Since the devs had not coded their websocket (listening on 12775) to expect /rt/socket.io but instead just /socket.io/ (NOTE: /socket.io/ appears to just be a way to specify websocket transport discussed here). Because of this, rather than ask them to rewrite their socket code I just put in a rewrite rule to translate WebsocketServerHostname/rt to WebsocketServerHostname:12775 as below:
upstream websocket-rt {
ip_hash;
server 127.0.0.1:12775;
}
server {
listen 80;
server_name WebsocketServerHostname;
location /rt {
proxy_http_version 1.1;
#rewrite /rt/ out of all requests and proxy_pass to 12775
rewrite /rt/(.*) /$1 break;
proxy_set_header X-Forwarded-For $proxy_add_x_forwarded_for;
proxy_set_header Host $host;
proxy_pass http://websocket-rt;
proxy_set_header Upgrade $http_upgrade;
proxy_set_header Connection $connection_upgrade;
}
}
I meet the same problem and no one of the solutions detailed here worked for me ...

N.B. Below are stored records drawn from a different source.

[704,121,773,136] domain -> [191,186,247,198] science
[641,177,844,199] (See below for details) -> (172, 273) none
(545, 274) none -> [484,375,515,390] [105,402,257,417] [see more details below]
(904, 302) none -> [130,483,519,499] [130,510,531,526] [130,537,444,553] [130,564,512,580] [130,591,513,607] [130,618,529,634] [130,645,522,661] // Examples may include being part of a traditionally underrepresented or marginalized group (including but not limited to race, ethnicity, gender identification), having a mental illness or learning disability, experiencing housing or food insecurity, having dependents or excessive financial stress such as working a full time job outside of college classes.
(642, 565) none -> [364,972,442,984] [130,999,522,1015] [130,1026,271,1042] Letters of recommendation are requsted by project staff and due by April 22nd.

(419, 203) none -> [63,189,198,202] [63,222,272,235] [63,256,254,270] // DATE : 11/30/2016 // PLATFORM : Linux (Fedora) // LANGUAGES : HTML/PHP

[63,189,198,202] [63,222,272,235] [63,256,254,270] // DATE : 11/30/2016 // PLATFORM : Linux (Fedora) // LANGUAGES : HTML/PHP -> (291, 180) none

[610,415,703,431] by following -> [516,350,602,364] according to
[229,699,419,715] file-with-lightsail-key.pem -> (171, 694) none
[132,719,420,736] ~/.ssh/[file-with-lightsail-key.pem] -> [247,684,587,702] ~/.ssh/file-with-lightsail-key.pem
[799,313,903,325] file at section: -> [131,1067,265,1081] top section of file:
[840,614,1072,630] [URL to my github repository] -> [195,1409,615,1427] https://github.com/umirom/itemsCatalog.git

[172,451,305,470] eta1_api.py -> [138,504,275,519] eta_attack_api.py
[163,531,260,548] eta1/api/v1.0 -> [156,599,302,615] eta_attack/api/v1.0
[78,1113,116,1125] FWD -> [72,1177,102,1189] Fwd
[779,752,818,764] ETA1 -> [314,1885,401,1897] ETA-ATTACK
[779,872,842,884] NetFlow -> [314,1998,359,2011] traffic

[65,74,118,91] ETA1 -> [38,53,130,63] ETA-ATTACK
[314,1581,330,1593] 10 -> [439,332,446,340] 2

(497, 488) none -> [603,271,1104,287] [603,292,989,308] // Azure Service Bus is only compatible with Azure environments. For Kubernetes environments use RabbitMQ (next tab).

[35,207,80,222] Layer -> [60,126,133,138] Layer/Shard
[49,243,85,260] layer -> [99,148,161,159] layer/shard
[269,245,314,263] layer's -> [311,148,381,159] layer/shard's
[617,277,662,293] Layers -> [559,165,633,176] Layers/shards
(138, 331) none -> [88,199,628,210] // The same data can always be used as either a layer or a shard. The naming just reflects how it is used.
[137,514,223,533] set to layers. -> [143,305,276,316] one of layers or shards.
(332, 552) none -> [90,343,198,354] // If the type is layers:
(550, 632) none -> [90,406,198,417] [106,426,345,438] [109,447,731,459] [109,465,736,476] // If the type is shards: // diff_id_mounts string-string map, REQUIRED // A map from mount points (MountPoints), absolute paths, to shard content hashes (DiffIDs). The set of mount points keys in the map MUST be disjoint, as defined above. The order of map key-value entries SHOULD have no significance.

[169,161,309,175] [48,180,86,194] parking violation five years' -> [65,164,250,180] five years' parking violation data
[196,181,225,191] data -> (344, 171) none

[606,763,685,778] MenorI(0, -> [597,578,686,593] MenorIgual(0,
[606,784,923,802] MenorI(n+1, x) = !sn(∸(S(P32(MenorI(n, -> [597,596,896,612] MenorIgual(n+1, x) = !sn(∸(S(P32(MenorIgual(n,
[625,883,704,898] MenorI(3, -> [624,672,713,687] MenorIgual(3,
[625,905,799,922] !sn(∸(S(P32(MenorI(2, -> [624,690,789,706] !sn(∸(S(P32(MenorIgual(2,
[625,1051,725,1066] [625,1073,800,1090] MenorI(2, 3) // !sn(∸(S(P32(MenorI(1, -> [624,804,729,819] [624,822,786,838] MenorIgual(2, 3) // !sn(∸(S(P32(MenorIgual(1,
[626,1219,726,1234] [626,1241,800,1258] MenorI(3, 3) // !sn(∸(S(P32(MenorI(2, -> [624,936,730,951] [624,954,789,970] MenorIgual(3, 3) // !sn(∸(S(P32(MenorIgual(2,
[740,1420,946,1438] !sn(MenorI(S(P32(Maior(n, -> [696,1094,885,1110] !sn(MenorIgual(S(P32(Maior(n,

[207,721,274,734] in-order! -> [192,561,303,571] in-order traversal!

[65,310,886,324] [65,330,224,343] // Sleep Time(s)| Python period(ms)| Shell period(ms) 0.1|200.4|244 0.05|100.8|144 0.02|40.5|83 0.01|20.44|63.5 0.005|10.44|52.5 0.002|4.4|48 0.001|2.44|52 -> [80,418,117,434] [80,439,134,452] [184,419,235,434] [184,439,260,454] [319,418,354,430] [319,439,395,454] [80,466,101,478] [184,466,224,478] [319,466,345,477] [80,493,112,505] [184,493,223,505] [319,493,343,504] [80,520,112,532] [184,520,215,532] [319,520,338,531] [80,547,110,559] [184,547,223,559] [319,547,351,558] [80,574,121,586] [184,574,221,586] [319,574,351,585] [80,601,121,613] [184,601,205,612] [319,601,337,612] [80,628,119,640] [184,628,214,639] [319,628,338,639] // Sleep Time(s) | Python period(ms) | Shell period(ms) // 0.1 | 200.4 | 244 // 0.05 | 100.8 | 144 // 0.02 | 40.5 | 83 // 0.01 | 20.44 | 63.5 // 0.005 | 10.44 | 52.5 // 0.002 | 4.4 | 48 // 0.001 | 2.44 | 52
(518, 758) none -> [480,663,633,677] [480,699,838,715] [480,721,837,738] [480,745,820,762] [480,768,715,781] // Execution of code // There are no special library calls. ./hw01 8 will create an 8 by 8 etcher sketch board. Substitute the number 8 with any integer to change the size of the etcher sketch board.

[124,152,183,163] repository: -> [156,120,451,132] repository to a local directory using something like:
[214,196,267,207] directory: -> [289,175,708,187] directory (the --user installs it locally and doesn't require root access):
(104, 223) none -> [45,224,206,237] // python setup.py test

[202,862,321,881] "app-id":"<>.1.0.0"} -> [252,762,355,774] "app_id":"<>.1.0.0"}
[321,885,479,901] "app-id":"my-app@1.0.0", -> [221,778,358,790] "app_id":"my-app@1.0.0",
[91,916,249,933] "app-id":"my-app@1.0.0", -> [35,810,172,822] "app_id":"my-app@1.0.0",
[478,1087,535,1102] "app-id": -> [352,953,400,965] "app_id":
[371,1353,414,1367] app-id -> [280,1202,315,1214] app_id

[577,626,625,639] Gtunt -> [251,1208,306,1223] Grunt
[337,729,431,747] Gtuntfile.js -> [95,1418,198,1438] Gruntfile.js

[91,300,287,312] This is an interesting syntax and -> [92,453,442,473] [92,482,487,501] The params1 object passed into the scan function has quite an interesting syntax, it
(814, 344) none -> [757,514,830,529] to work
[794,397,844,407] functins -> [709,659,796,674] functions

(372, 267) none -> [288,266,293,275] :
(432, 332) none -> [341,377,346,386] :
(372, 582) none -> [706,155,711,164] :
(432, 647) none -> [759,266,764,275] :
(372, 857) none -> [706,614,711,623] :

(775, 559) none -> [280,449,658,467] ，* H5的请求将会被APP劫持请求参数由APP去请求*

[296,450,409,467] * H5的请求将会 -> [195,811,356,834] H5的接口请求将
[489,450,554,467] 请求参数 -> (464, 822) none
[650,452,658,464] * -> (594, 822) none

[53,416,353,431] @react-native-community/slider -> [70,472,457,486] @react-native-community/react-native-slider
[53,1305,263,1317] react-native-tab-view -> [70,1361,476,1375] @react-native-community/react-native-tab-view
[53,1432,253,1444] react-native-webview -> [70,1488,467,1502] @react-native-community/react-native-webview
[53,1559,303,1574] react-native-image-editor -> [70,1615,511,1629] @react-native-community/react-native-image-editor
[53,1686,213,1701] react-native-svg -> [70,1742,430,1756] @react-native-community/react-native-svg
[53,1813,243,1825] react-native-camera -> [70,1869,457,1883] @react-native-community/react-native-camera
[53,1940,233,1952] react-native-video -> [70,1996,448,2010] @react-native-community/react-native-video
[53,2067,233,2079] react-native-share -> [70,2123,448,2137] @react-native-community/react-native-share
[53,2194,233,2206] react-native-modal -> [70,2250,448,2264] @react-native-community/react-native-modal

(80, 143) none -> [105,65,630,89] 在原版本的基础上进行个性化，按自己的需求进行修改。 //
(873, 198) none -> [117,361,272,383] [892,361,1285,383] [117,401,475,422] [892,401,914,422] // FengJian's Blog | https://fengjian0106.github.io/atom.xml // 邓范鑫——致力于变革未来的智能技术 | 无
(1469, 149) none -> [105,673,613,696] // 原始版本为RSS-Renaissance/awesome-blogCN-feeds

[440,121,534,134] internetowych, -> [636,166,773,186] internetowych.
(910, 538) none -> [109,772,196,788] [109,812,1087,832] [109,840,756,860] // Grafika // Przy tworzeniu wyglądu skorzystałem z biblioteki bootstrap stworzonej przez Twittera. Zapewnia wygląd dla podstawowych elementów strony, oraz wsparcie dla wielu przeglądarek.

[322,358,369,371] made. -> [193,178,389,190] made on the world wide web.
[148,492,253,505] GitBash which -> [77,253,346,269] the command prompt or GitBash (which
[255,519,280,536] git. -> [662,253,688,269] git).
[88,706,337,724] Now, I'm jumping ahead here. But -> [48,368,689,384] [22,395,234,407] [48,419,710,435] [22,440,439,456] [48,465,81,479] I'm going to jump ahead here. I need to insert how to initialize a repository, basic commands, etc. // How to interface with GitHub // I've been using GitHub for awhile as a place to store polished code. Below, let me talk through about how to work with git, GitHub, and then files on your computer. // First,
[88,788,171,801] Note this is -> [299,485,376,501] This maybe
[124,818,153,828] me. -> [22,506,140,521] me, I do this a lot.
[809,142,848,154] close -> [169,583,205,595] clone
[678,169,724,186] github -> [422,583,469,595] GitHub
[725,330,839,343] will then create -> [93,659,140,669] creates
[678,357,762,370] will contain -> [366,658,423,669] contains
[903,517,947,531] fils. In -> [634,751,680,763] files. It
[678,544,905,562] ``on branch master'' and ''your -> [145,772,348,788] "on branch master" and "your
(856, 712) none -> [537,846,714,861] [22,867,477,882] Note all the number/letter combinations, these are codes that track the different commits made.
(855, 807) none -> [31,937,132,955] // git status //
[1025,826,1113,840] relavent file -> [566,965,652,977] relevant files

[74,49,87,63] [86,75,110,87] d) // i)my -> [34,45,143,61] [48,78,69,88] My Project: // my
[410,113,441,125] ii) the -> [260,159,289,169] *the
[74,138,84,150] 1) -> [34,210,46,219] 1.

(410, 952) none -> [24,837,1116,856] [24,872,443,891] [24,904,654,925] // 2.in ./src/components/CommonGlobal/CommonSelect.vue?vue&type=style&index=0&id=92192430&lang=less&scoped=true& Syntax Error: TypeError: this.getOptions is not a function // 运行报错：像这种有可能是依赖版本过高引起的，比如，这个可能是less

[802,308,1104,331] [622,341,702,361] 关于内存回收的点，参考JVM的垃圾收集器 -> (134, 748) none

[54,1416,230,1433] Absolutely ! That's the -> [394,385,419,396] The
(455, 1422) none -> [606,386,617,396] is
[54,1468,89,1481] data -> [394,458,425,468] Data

First of all I had an error 413 Entity too large so I updated my nginx.conf as following :
http {
# Increase request size
client_max_body_size 10m;
##
# Basic Settings
##
sendfile on;
tcp_nopush on;
tcp_nodelay on;
keepalive_timeout 65;
types_hash_max_size 2048;
# server_tokens off;
# server_names_hash_bucket_size 64;
# server_name_in_redirect off;
include /etc/nginx/mime.types;
default_type application/octet-stream;
##
# SSL Settings
##
ssl_protocols TLSv1 TLSv1.1 TLSv1.2; # Dropping SSLv3, ref: POODLE
ssl_prefer_server_ciphers on;
##
# Logging Settings
##
access_log /var/log/nginx/access.log;
error_log /var/log/nginx/error.log;
##
# Gzip Settings
##
gzip on;
# gzip_vary on;
# gzip_proxied any;
# gzip_comp_level 6;
# gzip_buffers 16 8k;
# gzip_http_version 1.1;
# gzip_types text/plain text/css application/json application/javascript text/xml application/xml application/xml+rss text/javascript;
##
# Virtual Host Configs
##
include /etc/nginx/conf.d/*.conf;
include /etc/nginx/sites-enabled/*;
##
# Proxy settings
##
proxy_connect_timeout 1000;
proxy_send_timeout 1000;
proxy_read_timeout 1000;
send_timeout 1000;
}
So I only updated the http part, and now I meet the error 502 Bad Gateway and when I display /var/log/nginx/error.log I got the famous "upstream prematurely closed connection while reading response header from upstream"
What is really mysterious for me is that the request works when I run it with virtualenv on my server and send the request to the : IP:8000/nameOfTheRequest
Thanks for reading
I got the same error, here is how I resolved it:
Downloaded logs from AWS.
Reviewed Nginx logs, no additional details as above.
Reviewed node.js logs, AccessDenied AWS SDK permissions error.
Checked the S3 bucket that AWS was trying to read from.
Added additional bucket with read permission to correct server role.
Even though I was processing large files there were no other errors or settings I had to change once I corrected the missing S3 access.
Problem
The upstream server is timing out and I don't what is happening.
Where to Look first before increasing read or write timeout if your server is connecting to a database
Server is connecting to a database and that connection is working just fine and within sane response time, and its not the one causing this delay in server response time.
make sure that connection state is not causing a cascading failure on your upstream
Then you can move to look at the read and write timeout configurations of the server and proxy.
This error can also occur when your code is getting into a loop. So investigate if you have any (indirectly) self-referencing code that's causing this.